What Constitues Software Piracy
Several court cases have questioned what constitutes pirating software. The best definition can be summed up as follows: the use of software not legally purchased, or the copying of software when not legally authorized to do so. Despite the clear illegality of software piracy, illegal software accounts for roughly half of all software in use, according to the Business Software Alliance.
Before 1980 one could freely copy computer programs and pirate without any legal ramifications in a sense. The U.S. Patent Office recognized copyrights on computer software, but only on the compiled version, not the source code. The patent office granted computer programs protection as a "literary" work, but as in a book you could not copyright particular words, only the work as a whole. Testimony and lobbying by Microsoft founder Bill Gates during the late 1970s finally led to legislation that started to protect software integrity.

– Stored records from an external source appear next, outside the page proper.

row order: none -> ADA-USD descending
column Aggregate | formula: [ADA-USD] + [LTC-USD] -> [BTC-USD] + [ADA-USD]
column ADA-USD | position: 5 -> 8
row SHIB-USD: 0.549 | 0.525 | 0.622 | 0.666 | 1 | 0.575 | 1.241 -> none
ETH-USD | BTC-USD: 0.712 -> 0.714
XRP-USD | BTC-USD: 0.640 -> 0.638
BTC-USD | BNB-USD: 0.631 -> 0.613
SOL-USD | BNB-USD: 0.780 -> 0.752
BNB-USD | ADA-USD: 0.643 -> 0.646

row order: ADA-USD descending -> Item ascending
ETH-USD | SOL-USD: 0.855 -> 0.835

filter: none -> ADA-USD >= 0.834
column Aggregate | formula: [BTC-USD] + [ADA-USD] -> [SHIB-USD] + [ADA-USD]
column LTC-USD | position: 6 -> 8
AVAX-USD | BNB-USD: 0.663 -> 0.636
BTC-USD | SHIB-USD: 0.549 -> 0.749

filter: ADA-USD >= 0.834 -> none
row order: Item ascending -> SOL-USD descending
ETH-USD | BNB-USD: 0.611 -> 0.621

Before the widespread software piracy on the Internet, thieves used dial-up Bulletin Board Systems to upload and distribute software to local computer owners. Thieves could log on with a telephone connection and either download files to their computer, or in the case of programs with larger file sizes, meet other software pirates willing to trade floppy disks through the mail system.
Rise of The Internet
Law enforcement could do little to stop the trade of illegal software during the 1980s. Most dial-up BBS systems distributed software for free, and owners of the BBS usually had little money for restitution to software companies. Only the few BBSes that attempted to profit from stolen software actually faced criminal investigations. The rise of Internet companies during the early 1990s allowed users all across the globe, as distinct from regional BBSes, the ability to steal copyrighted software. Authorities now had a serious problem on their hands.
Peer To Peer
While the 1990s made software piracy easier, the new millennium turned copying software illegally into a fairly common occurrence with programs that simplified file-sharing so that anyone could steal copyrighted material. Peer to Peer networks, specifically Napster and shortly thereafter BitTorrent, decentralized access to illegal software so that users could share files with millions of users worldwide and leave no trace of the action.

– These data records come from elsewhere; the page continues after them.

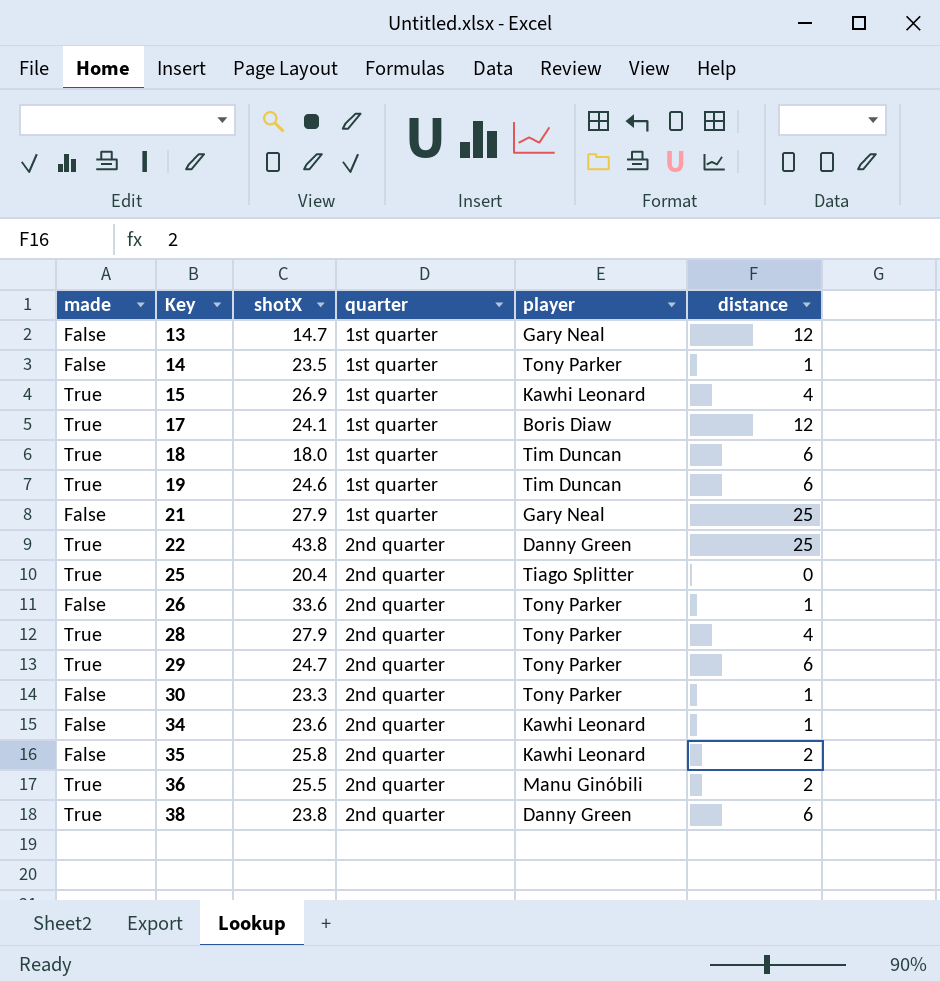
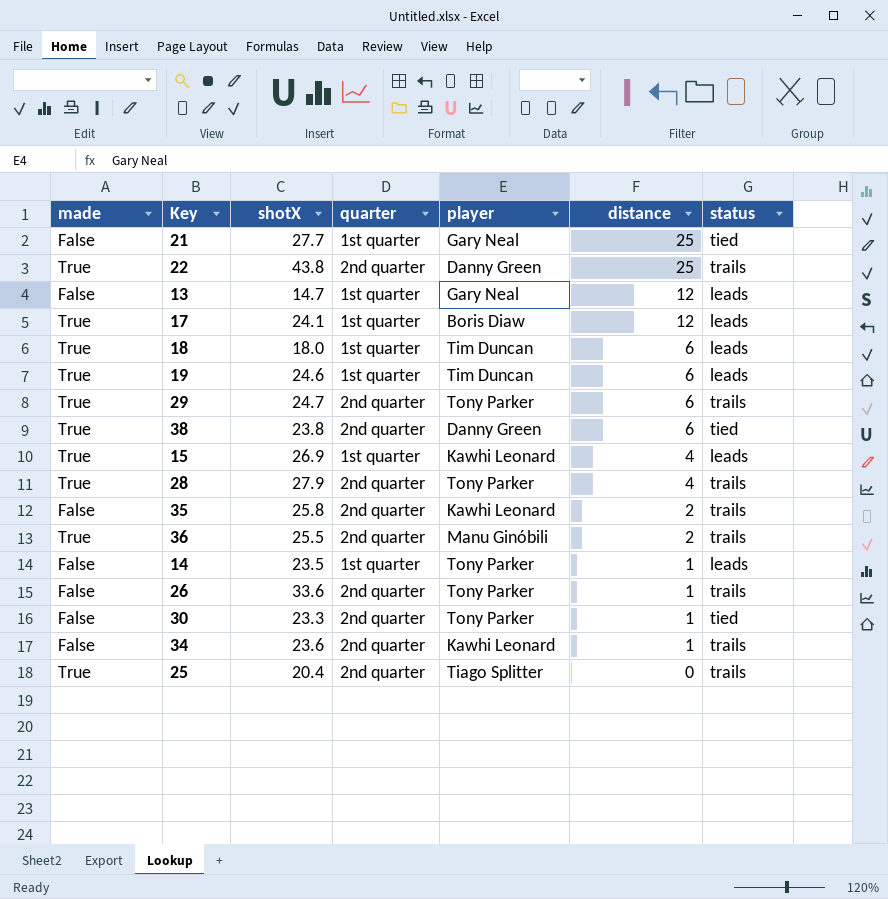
row order: Key ascending -> distance descending
column status | position: none -> 7
21 | shotX: 27.9 -> 27.7

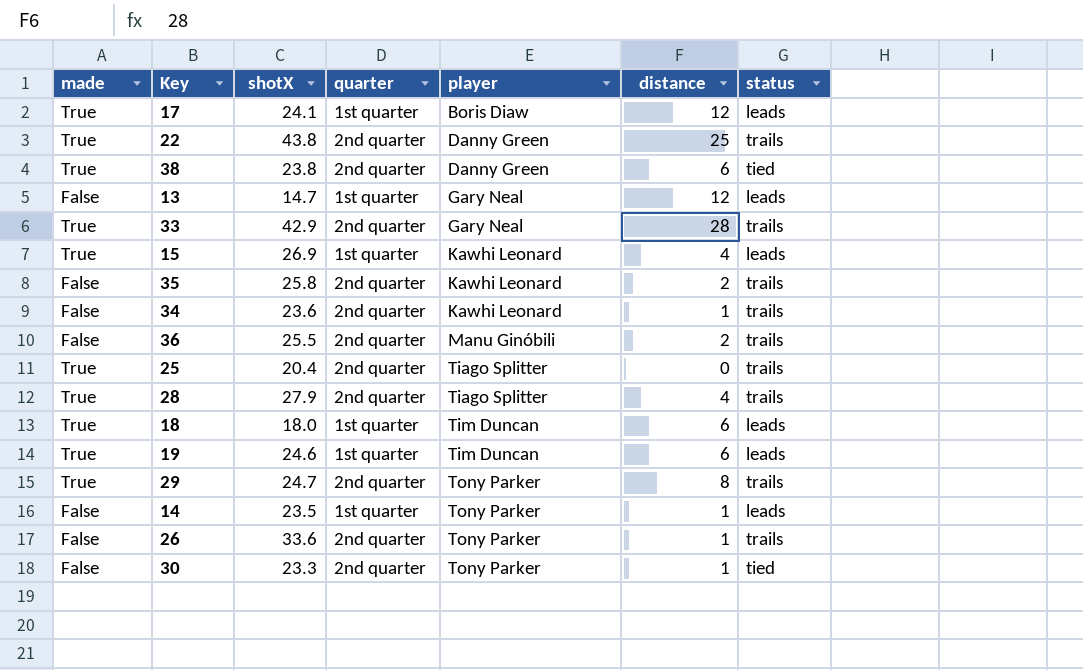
row order: distance descending -> player ascending
row 21: False | 27.7 | 1st quarter | Gary Neal | 25 | tied -> none
row 33: none -> True | 42.9 | 2nd quarter | Gary Neal | 28 | trails
36 | made: True -> False
28 | player: Tony Parker -> Tiago Splitter
29 | distance: 6 -> 8

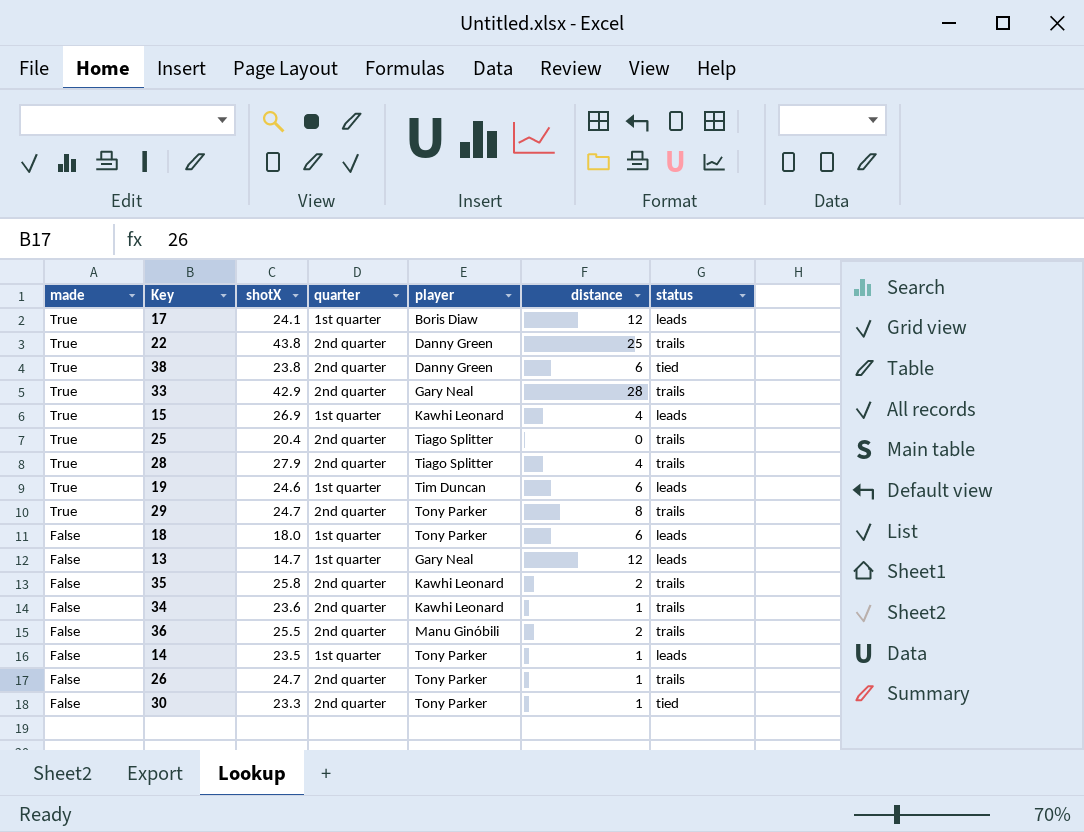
row order: player ascending -> made descending
18 | made: True -> False
18 | player: Tim Duncan -> Tony Parker
26 | shotX: 33.6 -> 24.7

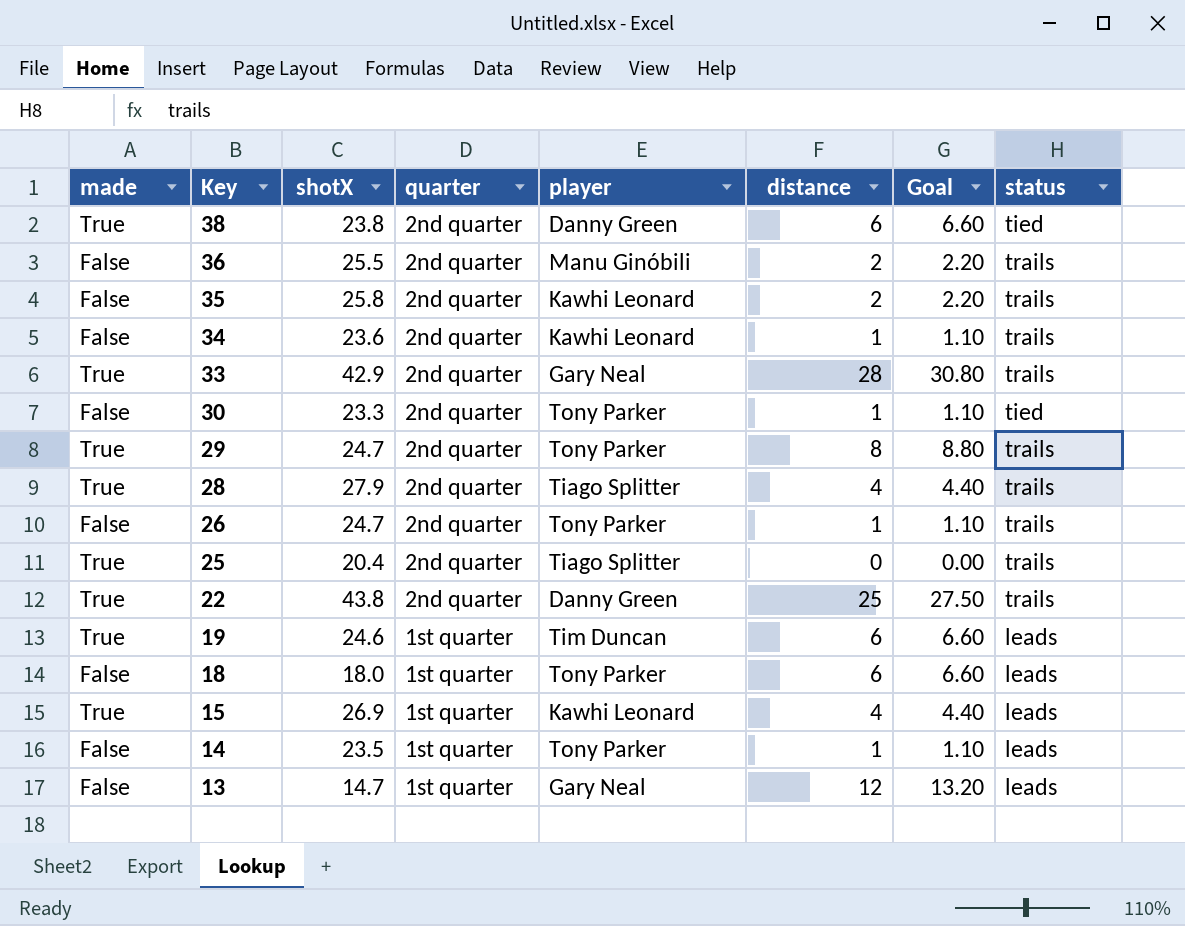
row order: made descending -> Key descending
column Goal | formula: none -> [distance] * 1.1
row 17: True | 24.1 | 1st quarter | Boris Diaw | 12 | leads -> none

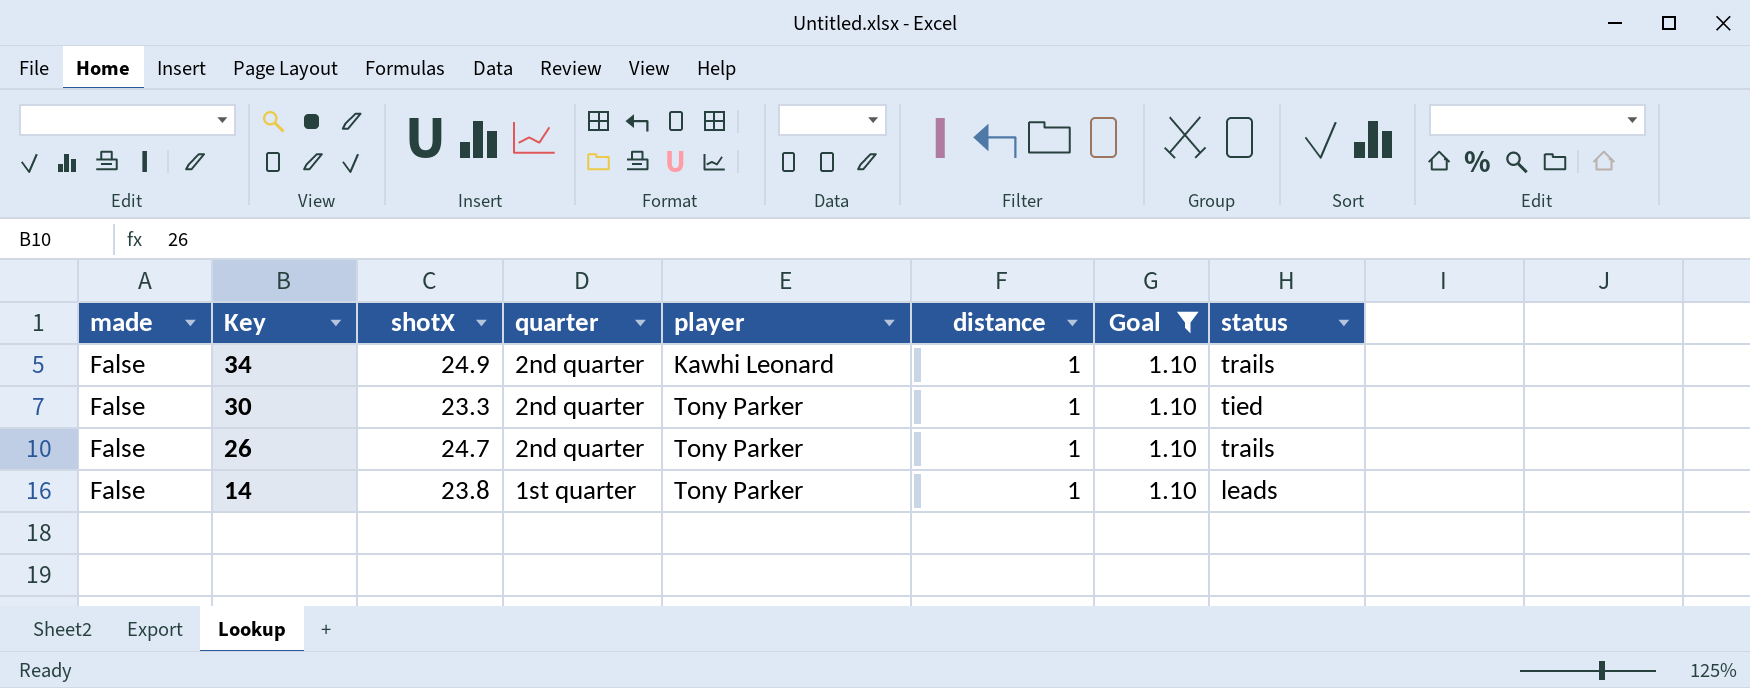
filter: none -> Goal = 1.10
34 | shotX: 23.6 -> 24.9
14 | shotX: 23.5 -> 23.8

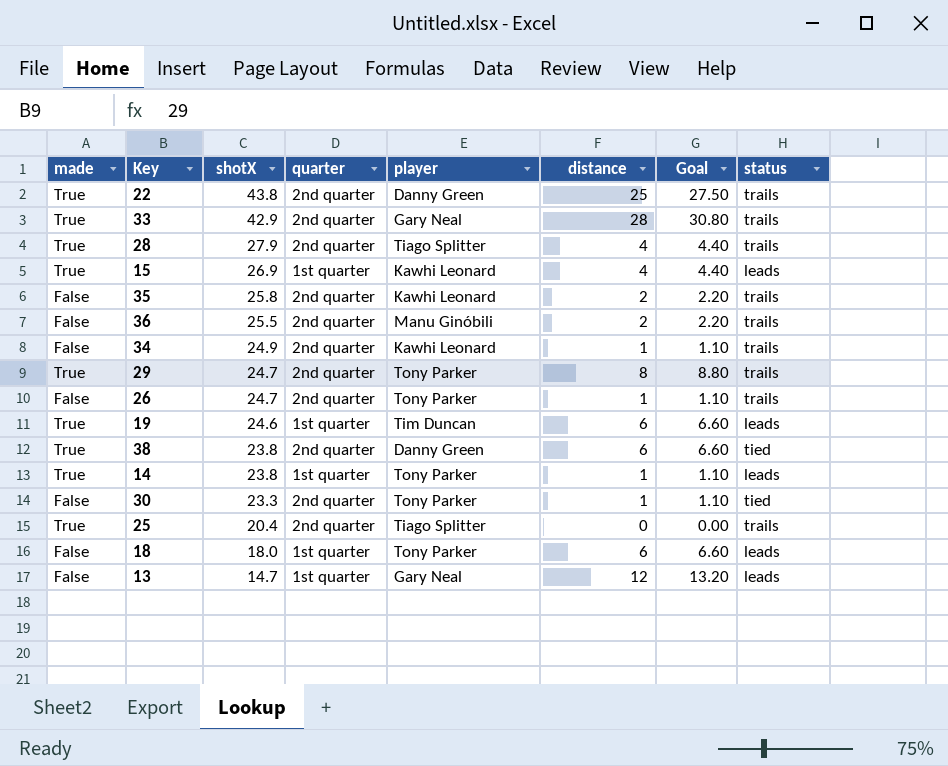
filter: Goal = 1.10 -> none
row order: Key descending -> shotX descending
14 | made: False -> True

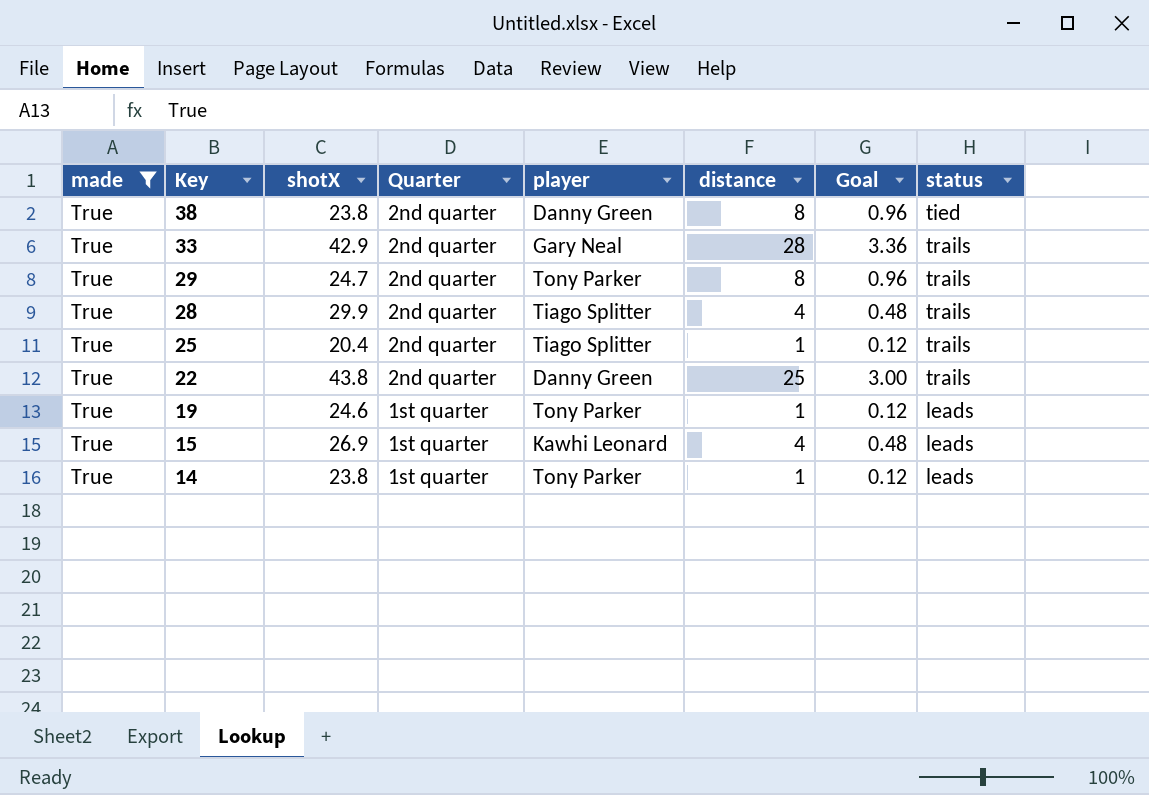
filter: none -> made = True
row order: shotX descending -> Key descending
column name: quarter -> Quarter
column Goal | formula: [distance] * 1.1 -> [distance] * 0.12
38 | distance: 6 -> 8
28 | shotX: 27.9 -> 29.9
25 | distance: 0 -> 1
19 | player: Tim Duncan -> Tony Parker
19 | distance: 6 -> 1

Although software piracy is a common occurrence, especially with younger people who grow up learning to use a computer, it is still illegal under the laws of the United States and most other countries. However, as Internet connections become faster and faster, piracy is likely to become a more efficient way to obtain copyrighted material than purchasing a hard disk version. Penalties for distributing software can run into the hundreds of thousands of dollars.